Six mice each group were sacrificed on Days 3, 7, and 10, respectively, and the wound tissues were excised. The skin samples of three mice each group were used to determine inflammatory cytokines, and the other samples were used in histopathological and immunohistochemical studies.
2.12. Determination of bacteria and inflammatory cytokines in wounds
Exudate (2 μL) was collected from the wounds of three mice in the infected control group, the Aquacel Ag group, and the BG group on Day 3, respectively. The exudate was 100 times diluted with PBS. The dilution (50 μL) was evenly spread on nutrient agar plates. Bacterial colonies were counted after cultivation for 24 h at 37 °C.

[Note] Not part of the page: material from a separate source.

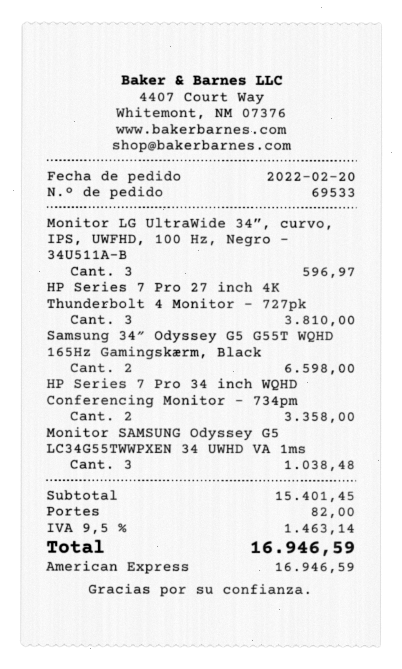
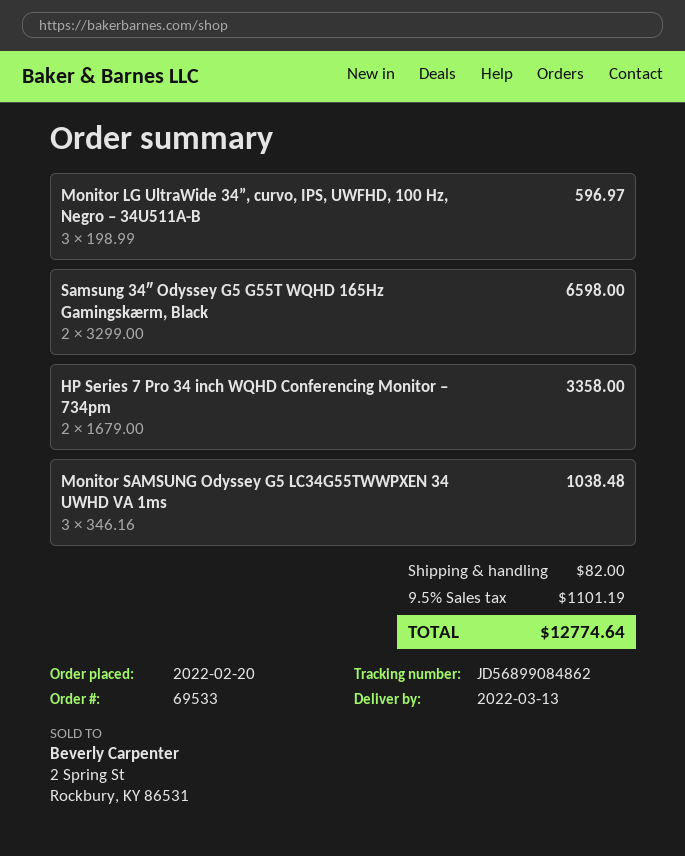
HP Series 7 Pro 27 inch 4K Thunderbolt 4 Monitor – 727pk: 3 for 3810.00 -> none
tax: 9.5% = 1463.14 -> 9.5% = 1101.19
total: 16946.59 -> 12774.64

The excised wound samples of three mice each group were homogenized with sterile saline to get 10% (w/v) homogenates. The wound homogenates were centrifuged at 5000×g, 4 °C for 15 min (Kecheng Instrument and Equipment Co., Ltd.). The supernatants were collected to determine the inflammatory cytokines (TNF-α and IL-6) with the enzyme-linked immunosorbent assay (ELISA) kits. OD values at 450 nm were determined with the microplate reader (Biotek Instruments), which were used to calculate the cytokine concentrations.
2.13. Histopathology and immunohistochemistry
The excised wound tissues of three mice each group were fixed in 4% (w/v) paraformaldehyde buffers, dehydrated with ethanol, and placed in xylene. The samples were embedded in paraffin, cut into ultrathin sections, and separately stained with hematoxylin-eosin (H&E) and Masson's trichrome. The stained samples were photographed with a microscope (BDS200-FL, Chongqing Optec Instrument Co., Ltd., Chongqing, China) to inspect histological changes.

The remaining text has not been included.